Darrow has served as TrueCar’s interim president and CEO since May 31, following the retirement of the company’s former president and chief executive, Chip Perry. Prior to that, Darrow served as TrueCar’s executive vice president of original equipment manufacturer and affinity partner development, as well as the president of ALG, TrueCar’s residual values data and analytics subsidiary.
“I’m extremely humbled and honored at the opportunity to lead this talented group of TrueCar employees,” said Darrow in a statement. “I’m so proud of the way the company united to launch our new brand and consumer experience earlier this year, which was no small feat. I look forward to working with the team as we continue to innovate and deliver a modern and world-class car buying experience that appeals to consumers and dealers alike.”
The Santa Monica-based company runs an automotive pricing and information app and website for new and used car buyers and dealers, charging dealerships for potential buyers’ contact information. Founded in 2005 and formerly known as Zag.com, TrueCar went public in May 2014.
The company launched its most recent rebrand in January to attract new users. The launch included a new logo and a redesigned interface. The company has also expanded its products and services to include vehicle discovery tools, an upgraded used car experience and the ability for consumers to select specific certified dealers.
Darrow, an automotive industry veteran, said in an interview with CBT Automotive Network in late February that he believed that within 10 years, the majority of vehicles would be sold via the internet, without the buyer visiting a dealership.
“You look at the new generation of buyers that are coming into the marketplace — they’ve consumed almost every other product through a digital experience,” he said. “So, I think the car business is moving there quickly.”
Darrow is also facing the challenge of bringing on new partners.
TrueCar’s longtime partner, USAA Federal Savings Bank, has decided to end the relationship effective Sept. 30. It has had a revenue-sharing relationship with TrueCar for 13 years.
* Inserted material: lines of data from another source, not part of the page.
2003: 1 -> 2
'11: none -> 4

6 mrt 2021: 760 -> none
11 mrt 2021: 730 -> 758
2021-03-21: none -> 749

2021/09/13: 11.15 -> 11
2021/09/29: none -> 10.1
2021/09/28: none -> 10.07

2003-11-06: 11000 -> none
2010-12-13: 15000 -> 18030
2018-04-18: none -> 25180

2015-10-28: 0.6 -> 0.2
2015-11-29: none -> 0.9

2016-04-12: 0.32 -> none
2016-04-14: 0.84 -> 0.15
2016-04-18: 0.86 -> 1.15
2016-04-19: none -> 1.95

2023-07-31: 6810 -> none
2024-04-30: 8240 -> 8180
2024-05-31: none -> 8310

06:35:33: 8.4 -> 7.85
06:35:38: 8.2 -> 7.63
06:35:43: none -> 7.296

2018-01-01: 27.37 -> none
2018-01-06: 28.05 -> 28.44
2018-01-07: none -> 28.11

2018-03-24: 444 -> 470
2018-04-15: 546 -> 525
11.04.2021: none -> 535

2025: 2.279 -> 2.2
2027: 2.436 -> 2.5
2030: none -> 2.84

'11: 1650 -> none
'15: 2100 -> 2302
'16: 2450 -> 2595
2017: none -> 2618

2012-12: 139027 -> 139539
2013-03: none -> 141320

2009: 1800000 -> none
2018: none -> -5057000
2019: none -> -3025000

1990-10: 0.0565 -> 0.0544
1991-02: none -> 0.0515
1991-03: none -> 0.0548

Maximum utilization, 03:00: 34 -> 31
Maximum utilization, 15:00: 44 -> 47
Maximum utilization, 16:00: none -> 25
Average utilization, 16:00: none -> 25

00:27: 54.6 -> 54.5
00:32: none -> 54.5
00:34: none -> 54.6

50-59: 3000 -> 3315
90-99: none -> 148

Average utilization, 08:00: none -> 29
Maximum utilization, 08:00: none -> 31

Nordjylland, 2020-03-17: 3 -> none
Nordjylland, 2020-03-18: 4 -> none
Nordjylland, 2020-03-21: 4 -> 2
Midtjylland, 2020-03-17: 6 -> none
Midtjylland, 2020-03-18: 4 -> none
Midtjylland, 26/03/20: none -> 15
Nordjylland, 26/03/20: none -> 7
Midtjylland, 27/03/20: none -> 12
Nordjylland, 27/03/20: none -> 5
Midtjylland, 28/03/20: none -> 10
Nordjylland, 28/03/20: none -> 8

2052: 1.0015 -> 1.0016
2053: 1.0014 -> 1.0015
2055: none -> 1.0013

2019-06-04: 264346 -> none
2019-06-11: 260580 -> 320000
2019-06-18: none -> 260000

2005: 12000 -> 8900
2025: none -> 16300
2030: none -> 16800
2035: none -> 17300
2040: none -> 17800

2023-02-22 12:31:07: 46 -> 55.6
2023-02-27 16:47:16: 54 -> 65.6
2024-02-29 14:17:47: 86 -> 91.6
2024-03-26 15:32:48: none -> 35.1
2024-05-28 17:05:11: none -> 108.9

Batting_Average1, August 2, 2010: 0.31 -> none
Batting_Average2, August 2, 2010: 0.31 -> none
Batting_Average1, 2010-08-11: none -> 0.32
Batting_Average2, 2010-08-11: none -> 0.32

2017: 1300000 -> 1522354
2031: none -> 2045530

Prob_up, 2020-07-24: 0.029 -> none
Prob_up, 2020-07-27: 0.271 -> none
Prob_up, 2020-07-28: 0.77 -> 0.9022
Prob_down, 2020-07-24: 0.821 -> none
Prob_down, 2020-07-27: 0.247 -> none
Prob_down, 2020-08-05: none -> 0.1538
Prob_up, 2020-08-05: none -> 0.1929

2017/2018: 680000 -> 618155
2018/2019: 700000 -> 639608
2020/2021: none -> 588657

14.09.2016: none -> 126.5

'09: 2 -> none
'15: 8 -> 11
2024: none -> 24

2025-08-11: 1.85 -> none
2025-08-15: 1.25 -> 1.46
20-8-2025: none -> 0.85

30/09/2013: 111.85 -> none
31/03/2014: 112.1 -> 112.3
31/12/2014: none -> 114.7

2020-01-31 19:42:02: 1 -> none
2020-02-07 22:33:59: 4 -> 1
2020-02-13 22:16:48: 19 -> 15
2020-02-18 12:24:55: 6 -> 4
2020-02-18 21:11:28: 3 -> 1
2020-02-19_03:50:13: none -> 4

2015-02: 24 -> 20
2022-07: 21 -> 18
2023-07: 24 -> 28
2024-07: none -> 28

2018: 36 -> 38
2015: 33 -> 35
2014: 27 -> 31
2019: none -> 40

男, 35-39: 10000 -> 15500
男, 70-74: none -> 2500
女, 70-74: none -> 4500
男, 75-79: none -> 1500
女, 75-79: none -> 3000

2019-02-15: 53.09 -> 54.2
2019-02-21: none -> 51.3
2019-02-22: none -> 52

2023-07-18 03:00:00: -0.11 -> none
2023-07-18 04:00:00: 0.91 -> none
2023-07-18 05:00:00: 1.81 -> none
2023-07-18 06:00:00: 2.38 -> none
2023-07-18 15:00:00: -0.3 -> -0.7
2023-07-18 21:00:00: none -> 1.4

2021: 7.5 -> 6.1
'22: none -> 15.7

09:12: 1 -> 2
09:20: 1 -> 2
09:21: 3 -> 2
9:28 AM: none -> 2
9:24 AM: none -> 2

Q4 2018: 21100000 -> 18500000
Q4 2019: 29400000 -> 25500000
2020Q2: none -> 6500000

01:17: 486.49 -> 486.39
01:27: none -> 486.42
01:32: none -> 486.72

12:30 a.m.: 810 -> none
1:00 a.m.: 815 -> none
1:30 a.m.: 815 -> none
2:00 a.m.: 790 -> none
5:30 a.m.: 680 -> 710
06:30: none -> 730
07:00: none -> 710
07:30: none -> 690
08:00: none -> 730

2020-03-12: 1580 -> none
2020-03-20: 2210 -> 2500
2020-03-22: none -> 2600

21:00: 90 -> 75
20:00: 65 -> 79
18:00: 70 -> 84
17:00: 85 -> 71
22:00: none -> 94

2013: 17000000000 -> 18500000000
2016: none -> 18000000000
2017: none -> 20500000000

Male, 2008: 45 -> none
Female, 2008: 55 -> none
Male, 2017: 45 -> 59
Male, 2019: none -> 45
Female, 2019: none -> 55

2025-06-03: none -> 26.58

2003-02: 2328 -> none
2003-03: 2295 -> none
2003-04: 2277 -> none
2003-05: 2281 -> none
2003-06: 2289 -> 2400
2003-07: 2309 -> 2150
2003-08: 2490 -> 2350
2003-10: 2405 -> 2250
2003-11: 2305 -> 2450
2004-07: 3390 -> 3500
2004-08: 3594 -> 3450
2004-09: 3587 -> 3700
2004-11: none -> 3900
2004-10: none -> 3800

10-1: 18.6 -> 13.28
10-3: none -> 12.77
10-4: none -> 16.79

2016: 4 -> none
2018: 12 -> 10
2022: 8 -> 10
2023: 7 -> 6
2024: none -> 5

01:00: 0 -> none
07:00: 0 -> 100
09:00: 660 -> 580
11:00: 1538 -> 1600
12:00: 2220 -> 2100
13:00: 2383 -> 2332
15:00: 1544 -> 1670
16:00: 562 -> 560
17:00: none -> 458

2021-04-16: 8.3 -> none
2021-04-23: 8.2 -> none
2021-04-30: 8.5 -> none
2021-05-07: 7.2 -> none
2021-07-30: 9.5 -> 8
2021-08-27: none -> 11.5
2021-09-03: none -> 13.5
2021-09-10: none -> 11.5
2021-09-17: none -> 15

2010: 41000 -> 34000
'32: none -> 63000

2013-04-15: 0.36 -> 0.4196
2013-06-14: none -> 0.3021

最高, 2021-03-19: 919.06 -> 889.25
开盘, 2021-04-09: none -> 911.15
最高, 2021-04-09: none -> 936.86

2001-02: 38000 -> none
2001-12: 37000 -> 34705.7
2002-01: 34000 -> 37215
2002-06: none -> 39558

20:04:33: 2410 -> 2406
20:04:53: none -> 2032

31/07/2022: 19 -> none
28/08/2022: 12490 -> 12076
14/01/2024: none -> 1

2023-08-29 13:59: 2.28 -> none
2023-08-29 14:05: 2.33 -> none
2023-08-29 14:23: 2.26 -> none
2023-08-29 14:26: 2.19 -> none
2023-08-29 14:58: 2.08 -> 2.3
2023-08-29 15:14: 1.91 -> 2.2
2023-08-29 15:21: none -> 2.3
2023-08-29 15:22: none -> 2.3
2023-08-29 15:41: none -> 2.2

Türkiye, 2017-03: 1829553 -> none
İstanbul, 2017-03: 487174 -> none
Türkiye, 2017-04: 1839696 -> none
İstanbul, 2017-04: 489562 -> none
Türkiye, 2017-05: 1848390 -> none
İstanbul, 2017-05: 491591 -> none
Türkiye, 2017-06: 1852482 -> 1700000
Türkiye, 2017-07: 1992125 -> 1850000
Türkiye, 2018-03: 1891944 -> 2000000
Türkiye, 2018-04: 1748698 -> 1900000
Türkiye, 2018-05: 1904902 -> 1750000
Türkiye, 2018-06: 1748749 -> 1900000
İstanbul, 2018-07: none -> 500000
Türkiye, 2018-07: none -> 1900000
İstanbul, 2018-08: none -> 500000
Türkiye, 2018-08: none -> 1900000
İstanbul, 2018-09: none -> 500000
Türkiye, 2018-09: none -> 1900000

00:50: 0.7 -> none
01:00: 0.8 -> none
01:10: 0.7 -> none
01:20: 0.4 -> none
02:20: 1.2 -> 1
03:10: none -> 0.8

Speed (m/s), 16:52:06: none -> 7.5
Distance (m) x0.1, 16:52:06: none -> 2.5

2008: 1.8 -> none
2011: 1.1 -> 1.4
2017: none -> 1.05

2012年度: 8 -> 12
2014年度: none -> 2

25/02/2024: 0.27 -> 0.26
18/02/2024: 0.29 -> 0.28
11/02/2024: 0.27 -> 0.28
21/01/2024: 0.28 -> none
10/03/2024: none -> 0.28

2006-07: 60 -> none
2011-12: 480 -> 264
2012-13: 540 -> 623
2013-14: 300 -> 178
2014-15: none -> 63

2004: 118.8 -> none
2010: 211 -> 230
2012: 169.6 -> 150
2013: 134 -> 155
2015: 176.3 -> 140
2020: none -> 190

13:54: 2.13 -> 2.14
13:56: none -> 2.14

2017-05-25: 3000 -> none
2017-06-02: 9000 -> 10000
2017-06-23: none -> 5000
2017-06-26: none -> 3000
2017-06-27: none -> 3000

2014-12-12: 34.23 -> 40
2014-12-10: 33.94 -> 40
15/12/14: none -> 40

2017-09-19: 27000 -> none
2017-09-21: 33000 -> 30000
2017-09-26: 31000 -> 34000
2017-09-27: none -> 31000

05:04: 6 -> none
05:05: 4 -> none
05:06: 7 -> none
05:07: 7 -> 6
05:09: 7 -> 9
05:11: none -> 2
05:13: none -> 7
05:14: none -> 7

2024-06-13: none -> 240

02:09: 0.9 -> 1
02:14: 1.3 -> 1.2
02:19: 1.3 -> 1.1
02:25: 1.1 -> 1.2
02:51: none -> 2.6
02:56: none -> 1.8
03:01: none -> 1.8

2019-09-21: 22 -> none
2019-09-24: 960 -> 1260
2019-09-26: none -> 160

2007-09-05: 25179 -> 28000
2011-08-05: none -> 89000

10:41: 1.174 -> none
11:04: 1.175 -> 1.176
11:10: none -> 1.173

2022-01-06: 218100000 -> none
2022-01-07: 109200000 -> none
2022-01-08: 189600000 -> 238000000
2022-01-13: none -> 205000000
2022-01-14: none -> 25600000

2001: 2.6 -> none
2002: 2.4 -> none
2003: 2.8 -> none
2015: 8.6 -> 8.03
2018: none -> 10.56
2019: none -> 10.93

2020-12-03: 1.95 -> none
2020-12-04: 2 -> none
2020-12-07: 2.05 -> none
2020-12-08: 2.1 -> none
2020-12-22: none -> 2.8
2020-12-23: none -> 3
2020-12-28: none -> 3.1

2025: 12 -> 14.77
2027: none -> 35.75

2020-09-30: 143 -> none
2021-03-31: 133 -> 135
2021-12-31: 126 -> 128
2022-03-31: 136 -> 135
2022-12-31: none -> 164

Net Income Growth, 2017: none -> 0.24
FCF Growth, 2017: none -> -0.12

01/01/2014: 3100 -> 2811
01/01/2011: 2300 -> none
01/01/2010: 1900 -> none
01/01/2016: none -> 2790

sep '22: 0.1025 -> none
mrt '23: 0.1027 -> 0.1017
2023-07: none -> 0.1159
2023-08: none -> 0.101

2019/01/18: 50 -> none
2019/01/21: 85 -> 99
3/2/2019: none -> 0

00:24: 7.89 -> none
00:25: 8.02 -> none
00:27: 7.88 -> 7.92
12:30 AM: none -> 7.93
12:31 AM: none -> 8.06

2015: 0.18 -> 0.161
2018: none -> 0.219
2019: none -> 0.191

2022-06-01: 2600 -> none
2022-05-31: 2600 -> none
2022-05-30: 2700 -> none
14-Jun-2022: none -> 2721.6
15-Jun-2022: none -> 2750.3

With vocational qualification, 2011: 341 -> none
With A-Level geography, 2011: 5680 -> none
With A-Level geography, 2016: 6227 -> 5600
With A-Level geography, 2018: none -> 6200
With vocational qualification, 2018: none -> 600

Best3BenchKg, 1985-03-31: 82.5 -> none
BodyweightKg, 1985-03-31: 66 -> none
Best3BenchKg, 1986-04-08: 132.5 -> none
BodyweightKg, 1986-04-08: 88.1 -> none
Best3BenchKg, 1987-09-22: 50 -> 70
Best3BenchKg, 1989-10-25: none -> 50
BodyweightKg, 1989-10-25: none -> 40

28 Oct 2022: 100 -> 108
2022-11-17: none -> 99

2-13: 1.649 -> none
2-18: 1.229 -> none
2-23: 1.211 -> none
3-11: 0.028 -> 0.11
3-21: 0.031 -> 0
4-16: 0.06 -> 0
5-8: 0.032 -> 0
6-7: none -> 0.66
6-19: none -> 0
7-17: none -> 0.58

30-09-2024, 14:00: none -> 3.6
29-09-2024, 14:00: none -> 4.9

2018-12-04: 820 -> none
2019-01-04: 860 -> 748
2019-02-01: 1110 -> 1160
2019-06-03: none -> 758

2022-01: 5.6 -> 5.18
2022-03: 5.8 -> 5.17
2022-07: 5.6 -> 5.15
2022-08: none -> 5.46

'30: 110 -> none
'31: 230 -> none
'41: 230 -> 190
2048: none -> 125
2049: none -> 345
TrueCar’s stock price fell immediately after the Feb. 20 announcement.
TrueCar announced its fourth-quarter earnings report on the same day, which showed a net loss of $8.8 million, compared to $6.4 million the year prior. The Q4 2019 results beat Wall Street expectations by a small margin but didn’t offset the negative impact caused by the USAA news on TrueCar’s stock price.
“While the loss of USAA is a clear headwind, we believe there are a number of near-term actionable opportunities to appeal to additional segments of in-market car buyers,” said Darrow on the earnings call.